Sabrina encontrou o olhar dela de forma audaciosa, com um sorriso ainda maior, e acrescentou: — Gerente Rocha, não esconda. Você preparou por tanto tempo, mostre para a Dra. Helena ver, também estou bem curiosa.
As criadas ouviram, e todas olharam, parecendo ansiosas.
Isso era erguê-la alto, para depois jogá-la brutalmente no chão.
Ao longe.
Cristiano observava a cena em silêncio, com um leve movimento nos lábios, batendo os dedos na borda da xícara de café de forma distraidamente...
Renata franziu os lábios, pronta para inventar uma desculpa.
A Dra. Helena de repente andou até ela, pegou sua mão, dirigindo-se para fora do portão principal, e disse com um sorriso:
— Nós somos tão íntimas, não precisa de presente. Vemos isso depois.
Renata ficou surpresa.
Sabrina também congelou, em parte chocada, e em parte envergonhada.
A Dra. Helena dizendo que eram "íntimas" foi como um tapa sonoro em seu rosto...

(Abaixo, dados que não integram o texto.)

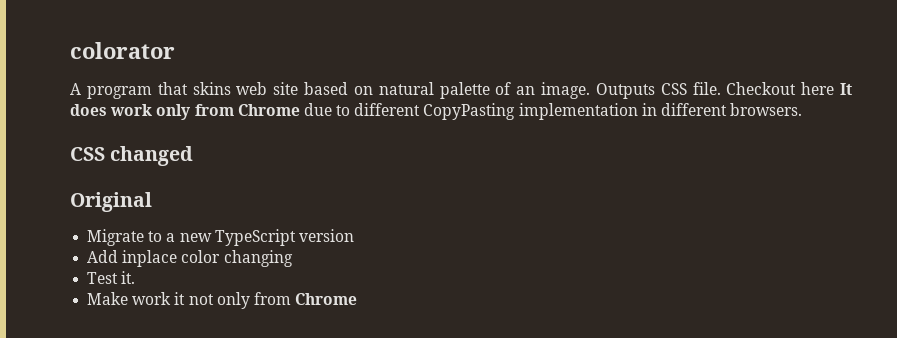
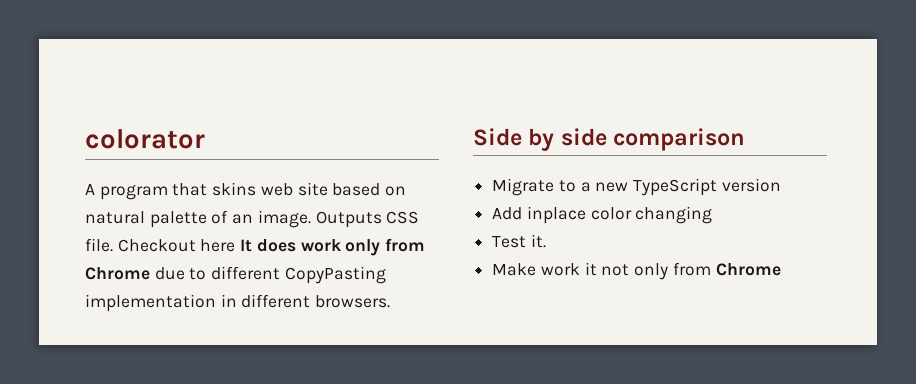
[70,146,194,166] [70,192,152,212] CSS changed // Original -> [473,128,746,151] Side by side comparison

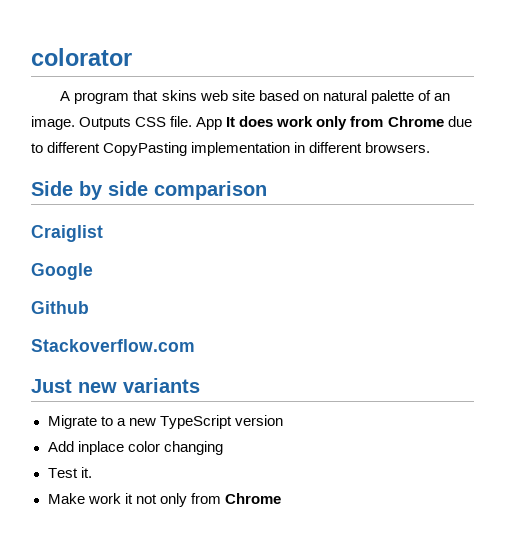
[117,239,236,252] Checkout here -> [196,117,223,130] App
(746, 139) none -> [31,225,103,242] [31,263,93,280] [31,301,89,314] [31,339,195,352] [31,378,200,393] // Craiglist // Google // Github // Stackoverflow.com // Just new variants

Sabrina mordeu o lábio, se controlou e, só então, virou e seguiu as duas.
E percebeu que a Dra. Helena tinha tirado o broche, colocando-o no armário da entrada... enquanto batia papo animadamente com Renata.
— Comprei um conjunto de chá e um bom chá recentemente, vou te levar no pavilhão para provar.
— Certo, obrigada, Dra. Helena.
— ...
Estava claro para quem ela dava importância!
Sabrina observava, cerrou os punhos imediatamente.
Aquelha mulher não lhe dava respeito nenhum, nem a Wilson.
Segurando a raiva, ela as seguiu.
Queria ver como a Dra. Helena reagiria quando descobrisse que Renata estava levando os créditos pelos esboços de design que pertenciam a outra pessoa!
Atrás.
Cristiano semicerrou os olhos para ela e, em seguida, pelo vidro da janela, olhou para Renata andando lado a lado com a Dra. Helena...
Sob o sol quente do inverno, a mulher tinha a pele clara, falava com suavidade, e a cada sorriso e gesto parecia bonita, transmitindo uma sensação reconfortante.